EXERCISE OBJECTIVE | The output should be all lines of the entries below in which the word "Place" occurs.

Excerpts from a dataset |
*** Block opens ***
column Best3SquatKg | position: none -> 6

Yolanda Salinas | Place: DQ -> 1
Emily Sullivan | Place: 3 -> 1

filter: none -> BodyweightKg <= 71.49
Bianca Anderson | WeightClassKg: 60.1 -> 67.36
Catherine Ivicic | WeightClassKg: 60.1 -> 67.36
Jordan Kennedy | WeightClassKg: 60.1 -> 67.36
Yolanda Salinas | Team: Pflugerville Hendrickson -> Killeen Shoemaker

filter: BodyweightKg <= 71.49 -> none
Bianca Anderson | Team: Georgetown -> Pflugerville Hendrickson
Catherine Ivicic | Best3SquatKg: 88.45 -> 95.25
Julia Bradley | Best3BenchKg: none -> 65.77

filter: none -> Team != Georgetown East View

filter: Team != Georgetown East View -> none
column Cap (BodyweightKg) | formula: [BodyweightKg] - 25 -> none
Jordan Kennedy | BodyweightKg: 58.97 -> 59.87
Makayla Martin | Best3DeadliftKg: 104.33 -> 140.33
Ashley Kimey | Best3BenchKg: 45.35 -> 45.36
*** Block closes ***
*** Block opens ***
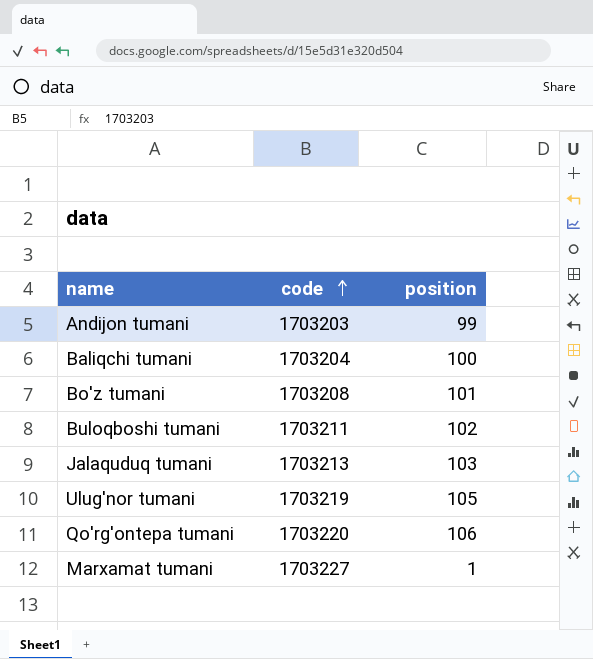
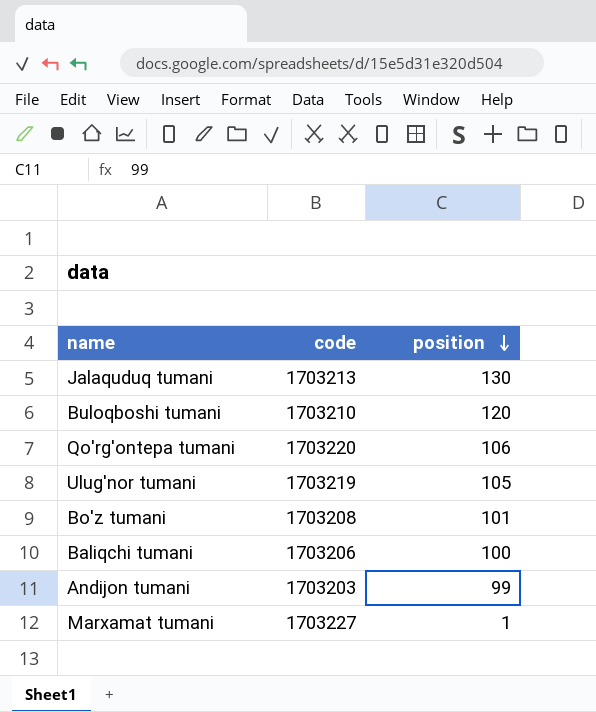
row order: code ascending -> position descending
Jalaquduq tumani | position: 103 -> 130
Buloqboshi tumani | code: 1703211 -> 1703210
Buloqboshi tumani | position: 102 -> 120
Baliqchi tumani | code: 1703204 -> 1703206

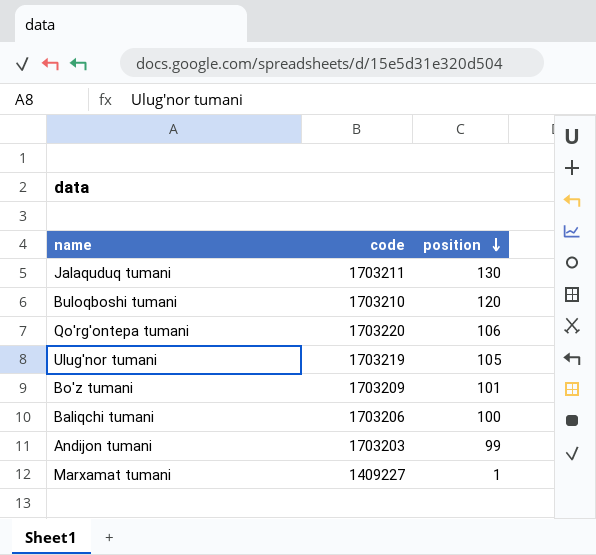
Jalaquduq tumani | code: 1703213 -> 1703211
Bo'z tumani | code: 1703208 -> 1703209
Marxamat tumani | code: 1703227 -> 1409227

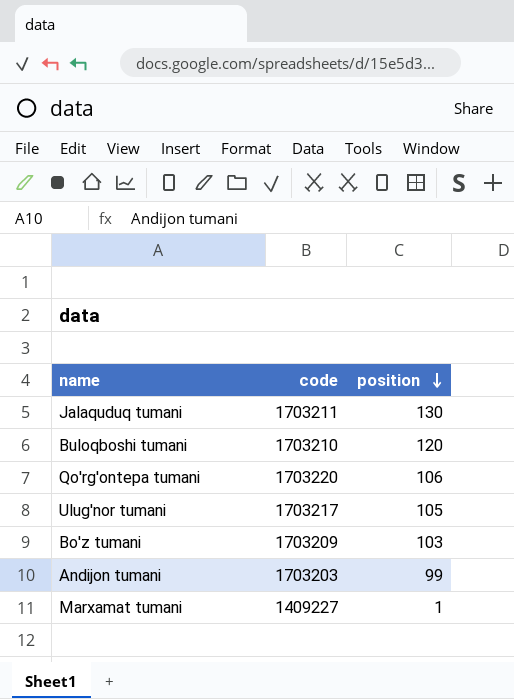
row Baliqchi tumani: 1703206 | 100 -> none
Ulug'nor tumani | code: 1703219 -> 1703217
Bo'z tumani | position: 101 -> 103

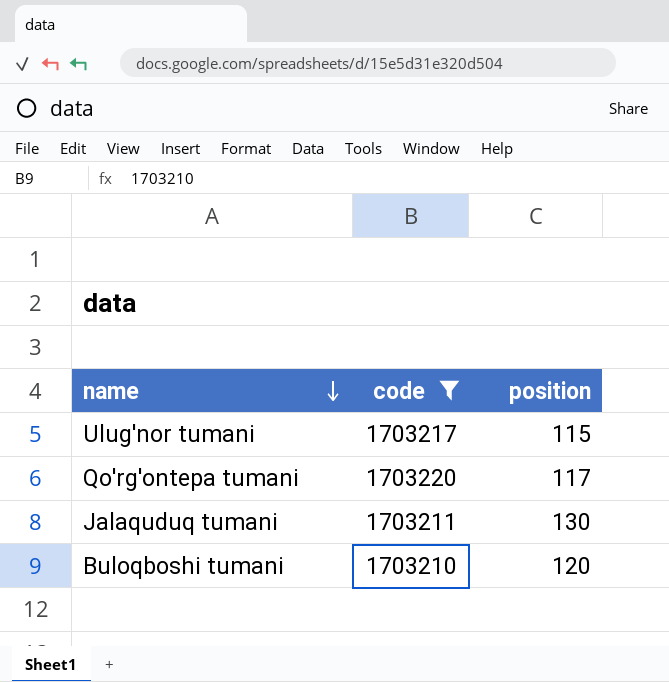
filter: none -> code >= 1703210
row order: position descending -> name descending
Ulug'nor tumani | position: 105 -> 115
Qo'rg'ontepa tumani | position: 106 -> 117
*** Block closes ***
RESPONSE FOR THIS EXERCISE |
Yolanda Salinas | Place: DQ -> 1
Emily Sullivan | Place: 3 -> 1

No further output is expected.